Goltz was born in Tashkent but moved to Leningrad in the late 1920s. In 1934, the year in which he began his cycle of 24 Preludes, he entered the city's Conservatory. His other works include an orchestral overture, a piano concerto which is understood to be lost, a string quartet, various song-cycles and film music. He was at work on a symphony when the onslaught of Hitler's Operation Barbarossa launched the Great Patriotic War. He died, a member of the Baltic Navy, in Leningrad at the age of 28.

All credit to Muscovite Podobedov, a graduate of the Tchaikovsky Conservatory in his home city, for taking up the baton for this seemingly irretrievably neglected composer.

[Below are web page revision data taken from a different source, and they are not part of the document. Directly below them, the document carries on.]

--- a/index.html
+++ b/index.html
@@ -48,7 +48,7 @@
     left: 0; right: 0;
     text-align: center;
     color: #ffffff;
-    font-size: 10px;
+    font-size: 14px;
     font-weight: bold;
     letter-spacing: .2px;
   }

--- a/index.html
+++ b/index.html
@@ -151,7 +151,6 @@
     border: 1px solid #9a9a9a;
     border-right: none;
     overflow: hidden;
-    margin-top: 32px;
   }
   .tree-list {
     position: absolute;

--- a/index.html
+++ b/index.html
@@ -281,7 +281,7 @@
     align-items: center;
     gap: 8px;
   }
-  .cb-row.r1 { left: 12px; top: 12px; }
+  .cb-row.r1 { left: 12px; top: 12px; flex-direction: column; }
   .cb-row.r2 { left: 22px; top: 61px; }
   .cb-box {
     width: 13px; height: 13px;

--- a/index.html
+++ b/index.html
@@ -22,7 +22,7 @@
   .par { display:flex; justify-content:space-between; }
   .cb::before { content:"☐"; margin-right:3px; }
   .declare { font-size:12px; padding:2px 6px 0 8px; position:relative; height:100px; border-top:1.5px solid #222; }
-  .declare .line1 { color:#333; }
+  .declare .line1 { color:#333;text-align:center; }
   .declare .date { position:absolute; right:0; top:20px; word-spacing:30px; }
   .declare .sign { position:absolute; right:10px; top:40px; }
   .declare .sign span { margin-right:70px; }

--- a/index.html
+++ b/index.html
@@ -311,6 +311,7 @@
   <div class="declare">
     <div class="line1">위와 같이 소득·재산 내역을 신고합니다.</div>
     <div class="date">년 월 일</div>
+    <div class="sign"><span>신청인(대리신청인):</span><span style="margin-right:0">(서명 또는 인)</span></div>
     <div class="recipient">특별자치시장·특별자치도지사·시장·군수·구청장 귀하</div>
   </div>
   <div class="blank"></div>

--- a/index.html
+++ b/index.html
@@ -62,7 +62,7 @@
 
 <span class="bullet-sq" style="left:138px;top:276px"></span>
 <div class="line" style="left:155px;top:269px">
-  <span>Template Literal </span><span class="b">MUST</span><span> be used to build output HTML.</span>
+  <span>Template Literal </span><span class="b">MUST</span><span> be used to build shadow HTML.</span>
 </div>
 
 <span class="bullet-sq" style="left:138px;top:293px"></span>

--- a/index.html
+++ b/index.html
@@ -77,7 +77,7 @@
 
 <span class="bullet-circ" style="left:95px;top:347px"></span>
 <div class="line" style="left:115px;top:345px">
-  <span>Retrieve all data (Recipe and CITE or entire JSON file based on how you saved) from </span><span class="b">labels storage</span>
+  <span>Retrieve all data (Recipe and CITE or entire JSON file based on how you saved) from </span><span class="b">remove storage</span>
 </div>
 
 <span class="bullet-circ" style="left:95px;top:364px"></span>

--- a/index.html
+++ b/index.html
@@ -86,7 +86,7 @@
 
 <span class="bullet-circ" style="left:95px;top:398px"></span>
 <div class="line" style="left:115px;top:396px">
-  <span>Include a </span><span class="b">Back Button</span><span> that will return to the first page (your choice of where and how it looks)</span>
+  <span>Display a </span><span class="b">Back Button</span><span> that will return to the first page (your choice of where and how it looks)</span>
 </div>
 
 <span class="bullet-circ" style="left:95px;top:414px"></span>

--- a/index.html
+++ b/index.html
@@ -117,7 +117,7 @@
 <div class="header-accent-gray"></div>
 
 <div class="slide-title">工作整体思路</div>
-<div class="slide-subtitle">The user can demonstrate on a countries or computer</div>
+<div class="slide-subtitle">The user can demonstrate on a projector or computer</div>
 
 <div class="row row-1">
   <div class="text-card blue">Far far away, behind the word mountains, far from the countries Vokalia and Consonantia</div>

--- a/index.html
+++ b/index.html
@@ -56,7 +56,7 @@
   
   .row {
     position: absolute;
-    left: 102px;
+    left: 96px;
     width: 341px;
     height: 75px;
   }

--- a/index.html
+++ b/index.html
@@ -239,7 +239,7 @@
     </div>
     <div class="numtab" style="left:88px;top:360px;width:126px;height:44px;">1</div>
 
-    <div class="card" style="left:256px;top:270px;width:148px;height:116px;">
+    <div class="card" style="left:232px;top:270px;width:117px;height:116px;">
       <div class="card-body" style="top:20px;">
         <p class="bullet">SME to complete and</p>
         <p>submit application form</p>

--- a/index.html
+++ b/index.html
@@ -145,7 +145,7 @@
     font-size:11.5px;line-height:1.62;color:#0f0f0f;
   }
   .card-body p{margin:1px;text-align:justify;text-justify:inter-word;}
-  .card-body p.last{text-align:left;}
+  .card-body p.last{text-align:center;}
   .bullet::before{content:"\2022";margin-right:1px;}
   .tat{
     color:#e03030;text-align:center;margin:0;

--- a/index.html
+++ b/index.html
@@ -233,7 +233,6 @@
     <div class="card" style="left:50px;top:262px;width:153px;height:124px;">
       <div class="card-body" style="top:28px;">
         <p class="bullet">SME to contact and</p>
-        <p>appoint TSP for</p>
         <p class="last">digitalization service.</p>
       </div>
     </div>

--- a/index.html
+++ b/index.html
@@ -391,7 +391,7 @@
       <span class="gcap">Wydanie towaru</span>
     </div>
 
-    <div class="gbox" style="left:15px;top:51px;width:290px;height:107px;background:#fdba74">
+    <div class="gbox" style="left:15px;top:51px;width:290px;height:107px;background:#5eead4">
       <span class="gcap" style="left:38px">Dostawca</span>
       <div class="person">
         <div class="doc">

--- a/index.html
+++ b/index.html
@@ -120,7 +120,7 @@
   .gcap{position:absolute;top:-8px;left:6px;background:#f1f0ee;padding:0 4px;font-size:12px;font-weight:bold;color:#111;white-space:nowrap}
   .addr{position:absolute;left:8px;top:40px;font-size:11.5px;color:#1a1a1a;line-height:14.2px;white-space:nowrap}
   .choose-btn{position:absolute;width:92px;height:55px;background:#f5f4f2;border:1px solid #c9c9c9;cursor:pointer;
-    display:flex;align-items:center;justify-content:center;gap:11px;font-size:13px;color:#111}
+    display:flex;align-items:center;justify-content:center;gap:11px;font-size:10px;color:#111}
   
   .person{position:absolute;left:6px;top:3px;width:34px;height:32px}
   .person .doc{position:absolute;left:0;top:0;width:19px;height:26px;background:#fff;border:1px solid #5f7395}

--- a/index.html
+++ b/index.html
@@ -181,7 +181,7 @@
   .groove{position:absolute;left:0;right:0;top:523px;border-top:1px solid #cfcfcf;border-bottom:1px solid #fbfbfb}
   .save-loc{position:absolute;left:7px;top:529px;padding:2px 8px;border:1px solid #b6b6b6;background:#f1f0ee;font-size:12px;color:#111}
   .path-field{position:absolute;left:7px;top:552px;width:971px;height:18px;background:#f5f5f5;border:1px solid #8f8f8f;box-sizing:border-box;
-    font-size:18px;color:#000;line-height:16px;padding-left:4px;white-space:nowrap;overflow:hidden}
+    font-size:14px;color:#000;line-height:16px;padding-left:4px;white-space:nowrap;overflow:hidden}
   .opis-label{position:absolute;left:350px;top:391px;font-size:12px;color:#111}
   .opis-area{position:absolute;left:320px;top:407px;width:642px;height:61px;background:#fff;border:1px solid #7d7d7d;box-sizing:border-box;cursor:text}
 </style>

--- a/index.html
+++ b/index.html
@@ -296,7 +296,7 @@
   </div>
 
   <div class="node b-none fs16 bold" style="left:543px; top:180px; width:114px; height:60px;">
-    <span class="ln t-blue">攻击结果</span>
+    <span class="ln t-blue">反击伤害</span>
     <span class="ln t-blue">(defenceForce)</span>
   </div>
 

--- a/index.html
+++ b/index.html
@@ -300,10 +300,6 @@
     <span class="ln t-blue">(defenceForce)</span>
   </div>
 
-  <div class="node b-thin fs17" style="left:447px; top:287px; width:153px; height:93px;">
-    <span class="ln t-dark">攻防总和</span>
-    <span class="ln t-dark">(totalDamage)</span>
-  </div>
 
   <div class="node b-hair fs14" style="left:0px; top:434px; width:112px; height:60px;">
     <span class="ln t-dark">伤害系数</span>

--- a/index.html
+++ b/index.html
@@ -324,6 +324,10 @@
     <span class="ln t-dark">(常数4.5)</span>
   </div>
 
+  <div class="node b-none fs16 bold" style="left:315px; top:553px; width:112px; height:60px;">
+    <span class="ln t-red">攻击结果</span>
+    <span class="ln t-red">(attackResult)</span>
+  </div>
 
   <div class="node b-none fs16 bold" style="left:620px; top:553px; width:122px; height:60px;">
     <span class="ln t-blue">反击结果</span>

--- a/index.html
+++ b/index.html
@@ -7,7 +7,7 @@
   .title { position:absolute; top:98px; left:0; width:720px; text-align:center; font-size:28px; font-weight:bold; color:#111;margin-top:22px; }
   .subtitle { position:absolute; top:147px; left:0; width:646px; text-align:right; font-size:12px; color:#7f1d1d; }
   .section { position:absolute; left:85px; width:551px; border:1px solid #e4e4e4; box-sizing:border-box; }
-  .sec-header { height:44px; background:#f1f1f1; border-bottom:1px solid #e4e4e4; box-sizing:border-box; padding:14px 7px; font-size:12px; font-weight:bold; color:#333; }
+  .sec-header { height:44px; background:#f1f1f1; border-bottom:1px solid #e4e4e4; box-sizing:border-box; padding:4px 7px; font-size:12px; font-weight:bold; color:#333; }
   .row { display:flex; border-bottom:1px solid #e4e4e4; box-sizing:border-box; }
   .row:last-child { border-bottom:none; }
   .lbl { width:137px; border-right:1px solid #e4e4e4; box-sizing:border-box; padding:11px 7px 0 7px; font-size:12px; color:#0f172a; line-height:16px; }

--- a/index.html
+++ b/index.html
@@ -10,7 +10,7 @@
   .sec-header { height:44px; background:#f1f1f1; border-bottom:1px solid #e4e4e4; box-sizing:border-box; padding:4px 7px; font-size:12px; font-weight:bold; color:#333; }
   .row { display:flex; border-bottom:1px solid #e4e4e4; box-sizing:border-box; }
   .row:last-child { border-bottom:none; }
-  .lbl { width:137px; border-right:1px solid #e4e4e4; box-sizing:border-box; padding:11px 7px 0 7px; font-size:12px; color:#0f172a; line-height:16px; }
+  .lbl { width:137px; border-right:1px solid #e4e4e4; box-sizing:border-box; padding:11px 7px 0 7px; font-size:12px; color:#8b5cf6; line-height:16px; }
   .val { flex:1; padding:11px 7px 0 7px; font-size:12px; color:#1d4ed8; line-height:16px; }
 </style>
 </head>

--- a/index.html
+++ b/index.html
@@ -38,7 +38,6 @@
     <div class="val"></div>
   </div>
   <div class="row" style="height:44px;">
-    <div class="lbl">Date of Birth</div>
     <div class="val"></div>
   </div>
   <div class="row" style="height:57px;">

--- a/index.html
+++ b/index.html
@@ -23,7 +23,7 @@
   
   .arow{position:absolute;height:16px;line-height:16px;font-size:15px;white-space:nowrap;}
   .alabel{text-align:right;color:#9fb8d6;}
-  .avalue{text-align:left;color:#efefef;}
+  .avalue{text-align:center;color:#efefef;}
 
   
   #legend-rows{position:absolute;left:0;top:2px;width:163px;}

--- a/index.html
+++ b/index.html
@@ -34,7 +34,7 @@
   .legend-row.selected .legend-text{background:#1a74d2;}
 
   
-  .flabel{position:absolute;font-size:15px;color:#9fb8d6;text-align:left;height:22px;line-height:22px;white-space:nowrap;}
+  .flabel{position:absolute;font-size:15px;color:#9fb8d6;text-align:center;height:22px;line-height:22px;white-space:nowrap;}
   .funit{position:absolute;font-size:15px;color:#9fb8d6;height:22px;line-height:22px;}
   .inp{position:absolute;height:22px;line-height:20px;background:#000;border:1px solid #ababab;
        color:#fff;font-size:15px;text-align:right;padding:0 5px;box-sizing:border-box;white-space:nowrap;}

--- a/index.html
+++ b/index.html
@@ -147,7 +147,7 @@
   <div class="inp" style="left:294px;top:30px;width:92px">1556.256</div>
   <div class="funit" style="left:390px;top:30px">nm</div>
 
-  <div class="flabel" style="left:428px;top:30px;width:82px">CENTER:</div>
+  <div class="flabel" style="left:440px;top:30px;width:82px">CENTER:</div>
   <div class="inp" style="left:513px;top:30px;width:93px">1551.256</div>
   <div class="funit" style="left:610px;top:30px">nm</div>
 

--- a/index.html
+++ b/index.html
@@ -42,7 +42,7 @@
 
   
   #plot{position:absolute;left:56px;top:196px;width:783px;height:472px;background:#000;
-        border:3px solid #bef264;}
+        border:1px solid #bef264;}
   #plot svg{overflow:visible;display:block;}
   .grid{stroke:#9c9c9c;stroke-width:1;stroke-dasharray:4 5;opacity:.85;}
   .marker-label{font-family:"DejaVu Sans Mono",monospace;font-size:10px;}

A frequent visitor to his homeland Podobedov now resides in Oakland California. He mentions in his liner-notes that the 24 Preludes and the isolated Scherzo were published in the USSR in 1950 and then again in 1971. Goltz and Sofronitsky were in the same class in the Leningrad Conservatory in the 1930s. It is little surprise then that Sofronitsky recorded one of the Preludes (No. 4) and the Scherzo in 1938.

Goltz's Scherzo is a galloping piece with references to Prokofiev and perhaps to the wilder extremes explored by Lourié and Mossolov. The Preludes are all very brief. They range from romantic, to grotesque, fanciful, to tempestuously Scriabinesque, to exercises in mechanical celerity that would play well on a pianola roll. Impressionistic and obsessive dance pieces like No. 7 appear alongside skipping gnome dances like No. 12. Goltz, whether he knew it or not, was picking up on the inspiration of Prokofiev and Scriabin. Humorous character pieces such as No. 15 are alongside drowning pool contemplations such as the dankly sinking No.16, the militant aggression of Allegro con fuoco (No.20) and obsessive self-mesmerising pieces like the Allegretto (No.21). The final Allegro is threaded with Miaskovsky's optimism. As makeweights we have gracious performances of four Chopin pieces.

If you are a Russian piano music specialist you must have this. It's a discovery.